### Exercise brief
Print every record below exactly as it stands, but leave out the pictures.

─── Input data

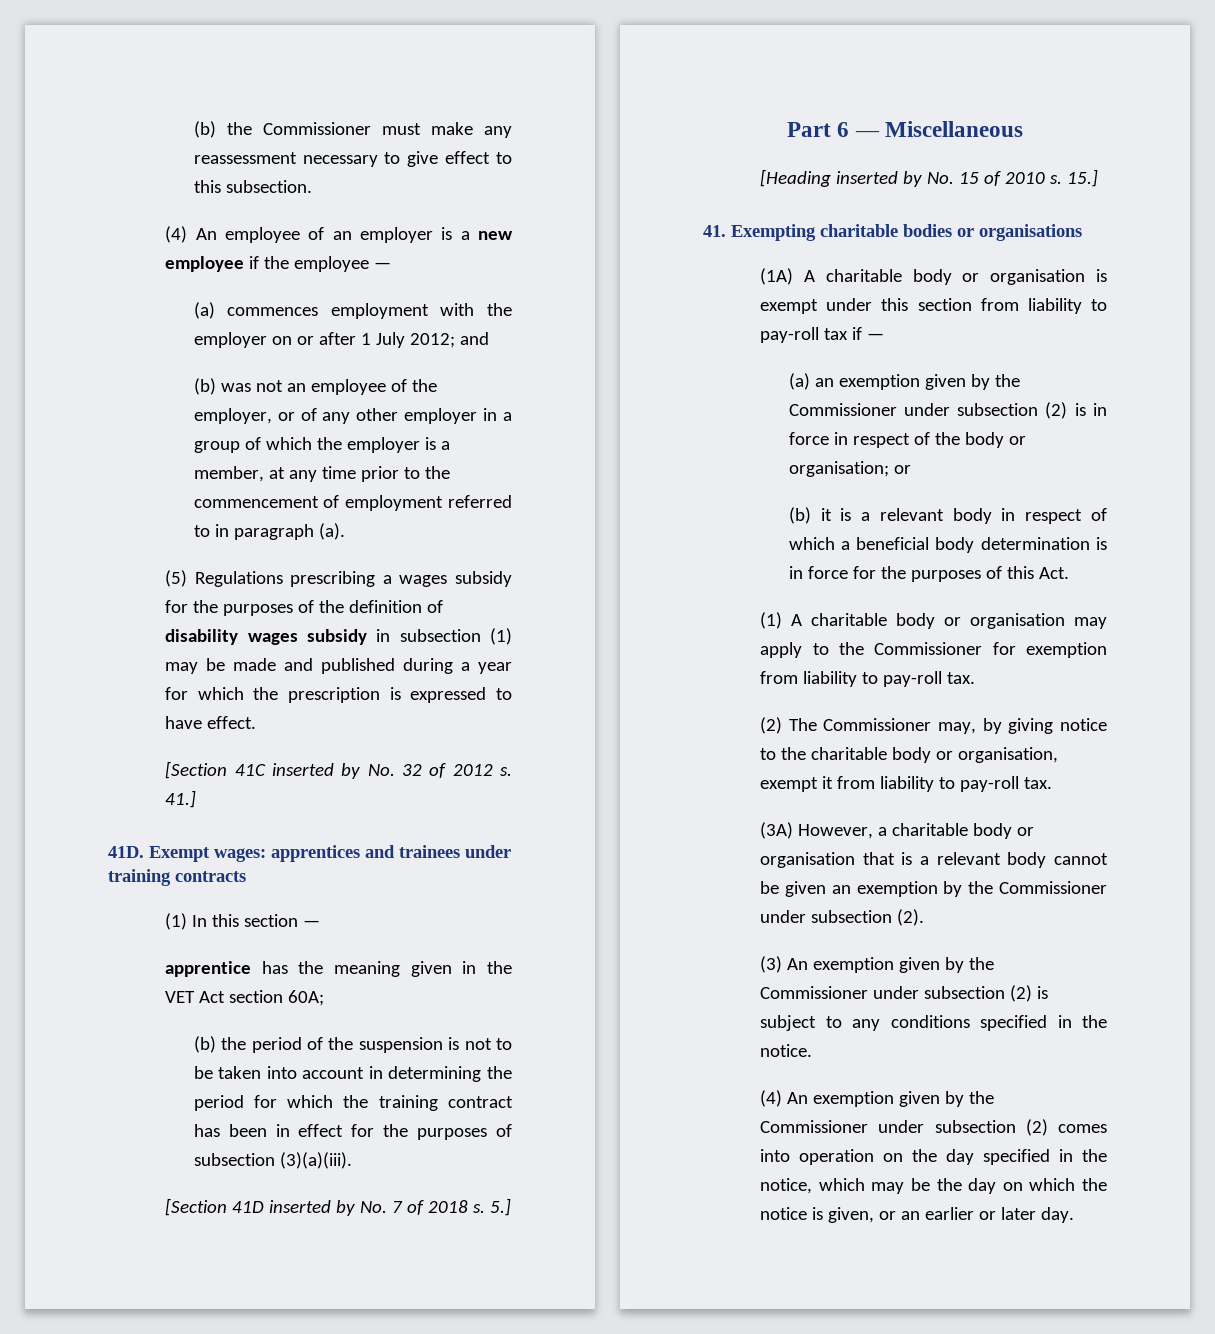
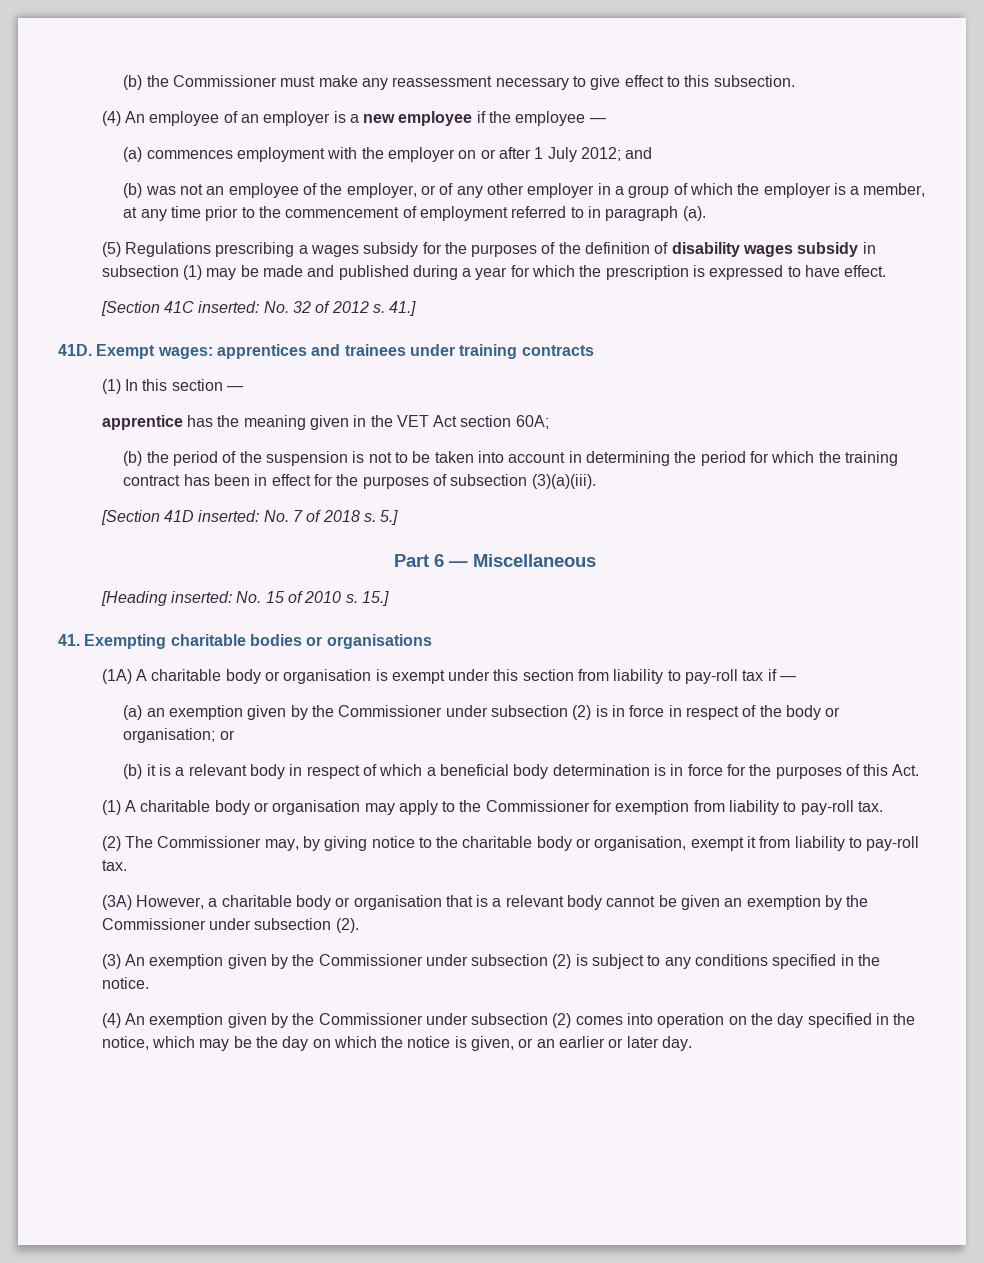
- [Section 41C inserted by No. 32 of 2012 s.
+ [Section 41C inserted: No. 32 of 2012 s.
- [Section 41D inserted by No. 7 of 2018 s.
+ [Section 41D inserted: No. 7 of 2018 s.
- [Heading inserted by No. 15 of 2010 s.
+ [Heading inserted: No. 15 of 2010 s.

──────

### Completed task
- [Section 41C inserted by No. 32 of 2012 s.
+ [Section 41C inserted: No. 32 of 2012 s.
- [Section 41D inserted by No. 7 of 2018 s.
+ [Section 41D inserted: No. 7 of 2018 s.
- [Heading inserted by No. 15 of 2010 s.
+ [Heading inserted: No. 15 of 2010 s.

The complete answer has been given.